--- What to produce ---
Take the listing and print it in full, exactly as given.

==========

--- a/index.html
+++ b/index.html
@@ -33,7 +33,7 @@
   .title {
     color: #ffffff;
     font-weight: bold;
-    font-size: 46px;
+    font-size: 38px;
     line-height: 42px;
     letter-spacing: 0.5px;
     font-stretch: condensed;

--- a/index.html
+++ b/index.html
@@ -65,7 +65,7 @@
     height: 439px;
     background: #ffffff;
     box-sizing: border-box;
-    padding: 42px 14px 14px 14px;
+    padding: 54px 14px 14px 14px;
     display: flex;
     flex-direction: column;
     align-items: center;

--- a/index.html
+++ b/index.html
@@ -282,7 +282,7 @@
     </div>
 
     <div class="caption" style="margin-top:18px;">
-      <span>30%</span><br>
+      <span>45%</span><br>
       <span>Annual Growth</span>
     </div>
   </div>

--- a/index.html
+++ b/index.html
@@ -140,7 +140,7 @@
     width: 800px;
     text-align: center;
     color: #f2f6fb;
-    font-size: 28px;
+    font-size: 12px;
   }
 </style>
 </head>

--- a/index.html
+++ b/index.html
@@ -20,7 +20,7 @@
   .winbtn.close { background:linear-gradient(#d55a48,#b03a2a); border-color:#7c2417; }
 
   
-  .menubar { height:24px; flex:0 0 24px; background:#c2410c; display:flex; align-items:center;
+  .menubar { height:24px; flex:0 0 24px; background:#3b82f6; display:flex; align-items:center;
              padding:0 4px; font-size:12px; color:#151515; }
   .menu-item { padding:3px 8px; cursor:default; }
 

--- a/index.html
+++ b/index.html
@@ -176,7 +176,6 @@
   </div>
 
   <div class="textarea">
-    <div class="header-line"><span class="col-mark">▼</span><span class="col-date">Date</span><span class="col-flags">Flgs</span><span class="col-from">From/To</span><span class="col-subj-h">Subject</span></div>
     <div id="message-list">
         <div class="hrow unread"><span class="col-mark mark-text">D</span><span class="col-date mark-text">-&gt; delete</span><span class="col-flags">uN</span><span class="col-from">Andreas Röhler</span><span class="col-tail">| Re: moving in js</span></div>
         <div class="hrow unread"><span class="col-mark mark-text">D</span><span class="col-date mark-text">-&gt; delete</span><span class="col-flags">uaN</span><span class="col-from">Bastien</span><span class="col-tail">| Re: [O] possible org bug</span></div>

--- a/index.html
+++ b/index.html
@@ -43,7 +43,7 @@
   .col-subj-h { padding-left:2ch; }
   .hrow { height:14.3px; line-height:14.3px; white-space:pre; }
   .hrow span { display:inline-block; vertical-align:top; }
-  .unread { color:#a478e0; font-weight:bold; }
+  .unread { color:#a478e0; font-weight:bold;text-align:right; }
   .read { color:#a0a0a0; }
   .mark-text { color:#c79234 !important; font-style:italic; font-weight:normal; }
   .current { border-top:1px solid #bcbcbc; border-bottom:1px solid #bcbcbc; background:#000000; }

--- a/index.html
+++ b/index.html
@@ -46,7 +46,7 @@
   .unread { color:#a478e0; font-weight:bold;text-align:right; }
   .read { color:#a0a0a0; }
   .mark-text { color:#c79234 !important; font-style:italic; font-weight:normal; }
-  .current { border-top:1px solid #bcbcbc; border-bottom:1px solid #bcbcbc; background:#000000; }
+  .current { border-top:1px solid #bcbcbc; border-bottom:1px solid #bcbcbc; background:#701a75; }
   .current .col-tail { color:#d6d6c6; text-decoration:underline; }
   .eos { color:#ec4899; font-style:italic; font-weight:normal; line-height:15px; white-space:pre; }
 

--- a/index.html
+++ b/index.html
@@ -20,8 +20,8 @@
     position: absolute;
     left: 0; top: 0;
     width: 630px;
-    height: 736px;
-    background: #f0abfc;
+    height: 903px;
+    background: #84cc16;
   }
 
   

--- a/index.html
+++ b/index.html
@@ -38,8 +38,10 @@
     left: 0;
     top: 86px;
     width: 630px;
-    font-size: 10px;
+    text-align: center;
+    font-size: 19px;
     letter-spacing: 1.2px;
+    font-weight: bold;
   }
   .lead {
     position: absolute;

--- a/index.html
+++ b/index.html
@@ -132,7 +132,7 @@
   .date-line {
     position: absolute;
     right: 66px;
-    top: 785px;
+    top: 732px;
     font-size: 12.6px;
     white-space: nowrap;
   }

==========

--- Result for this exercise ---
--- a/index.html
+++ b/index.html
@@ -33,7 +33,7 @@
   .title {
     color: #ffffff;
     font-weight: bold;
-    font-size: 46px;
+    font-size: 38px;
     line-height: 42px;
     letter-spacing: 0.5px;
     font-stretch: condensed;

--- a/index.html
+++ b/index.html
@@ -65,7 +65,7 @@
     height: 439px;
     background: #ffffff;
     box-sizing: border-box;
-    padding: 42px 14px 14px 14px;
+    padding: 54px 14px 14px 14px;
     display: flex;
     flex-direction: column;
     align-items: center;

--- a/index.html
+++ b/index.html
@@ -282,7 +282,7 @@
     </div>
 
     <div class="caption" style="margin-top:18px;">
-      <span>30%</span><br>
+      <span>45%</span><br>
       <span>Annual Growth</span>
     </div>
   </div>

--- a/index.html
+++ b/index.html
@@ -140,7 +140,7 @@
     width: 800px;
     text-align: center;
     color: #f2f6fb;
-    font-size: 28px;
+    font-size: 12px;
   }
 </style>
 </head>

--- a/index.html
+++ b/index.html
@@ -20,7 +20,7 @@
   .winbtn.close { background:linear-gradient(#d55a48,#b03a2a); border-color:#7c2417; }
 
   
-  .menubar { height:24px; flex:0 0 24px; background:#c2410c; display:flex; align-items:center;
+  .menubar { height:24px; flex:0 0 24px; background:#3b82f6; display:flex; align-items:center;
              padding:0 4px; font-size:12px; color:#151515; }
   .menu-item { padding:3px 8px; cursor:default; }
 

--- a/index.html
+++ b/index.html
@@ -176,7 +176,6 @@
   </div>
 
   <div class="textarea">
-    <div class="header-line"><span class="col-mark">▼</span><span class="col-date">Date</span><span class="col-flags">Flgs</span><span class="col-from">From/To</span><span class="col-subj-h">Subject</span></div>
     <div id="message-list">
         <div class="hrow unread"><span class="col-mark mark-text">D</span><span class="col-date mark-text">-&gt; delete</span><span class="col-flags">uN</span><span class="col-from">Andreas Röhler</span><span class="col-tail">| Re: moving in js</span></div>
         <div class="hrow unread"><span class="col-mark mark-text">D</span><span class="col-date mark-text">-&gt; delete</span><span class="col-flags">uaN</span><span class="col-from">Bastien</span><span class="col-tail">| Re: [O] possible org bug</span></div>

--- a/index.html
+++ b/index.html
@@ -43,7 +43,7 @@
   .col-subj-h { padding-left:2ch; }
   .hrow { height:14.3px; line-height:14.3px; white-space:pre; }
   .hrow span { display:inline-block; vertical-align:top; }
-  .unread { color:#a478e0; font-weight:bold; }
+  .unread { color:#a478e0; font-weight:bold;text-align:right; }
   .read { color:#a0a0a0; }
   .mark-text { color:#c79234 !important; font-style:italic; font-weight:normal; }
   .current { border-top:1px solid #bcbcbc; border-bottom:1px solid #bcbcbc; background:#000000; }

--- a/index.html
+++ b/index.html
@@ -46,7 +46,7 @@
   .unread { color:#a478e0; font-weight:bold;text-align:right; }
   .read { color:#a0a0a0; }
   .mark-text { color:#c79234 !important; font-style:italic; font-weight:normal; }
-  .current { border-top:1px solid #bcbcbc; border-bottom:1px solid #bcbcbc; background:#000000; }
+  .current { border-top:1px solid #bcbcbc; border-bottom:1px solid #bcbcbc; background:#701a75; }
   .current .col-tail { color:#d6d6c6; text-decoration:underline; }
   .eos { color:#ec4899; font-style:italic; font-weight:normal; line-height:15px; white-space:pre; }
 

--- a/index.html
+++ b/index.html
@@ -20,8 +20,8 @@
     position: absolute;
     left: 0; top: 0;
     width: 630px;
-    height: 736px;
-    background: #f0abfc;
+    height: 903px;
+    background: #84cc16;
   }
 
   

--- a/index.html
+++ b/index.html
@@ -38,8 +38,10 @@
     left: 0;
     top: 86px;
     width: 630px;
-    font-size: 10px;
+    text-align: center;
+    font-size: 19px;
     letter-spacing: 1.2px;
+    font-weight: bold;
   }
   .lead {
     position: absolute;

--- a/index.html
+++ b/index.html
@@ -132,7 +132,7 @@
   .date-line {
     position: absolute;
     right: 66px;
-    top: 785px;
+    top: 732px;
     font-size: 12.6px;
     white-space: nowrap;
   }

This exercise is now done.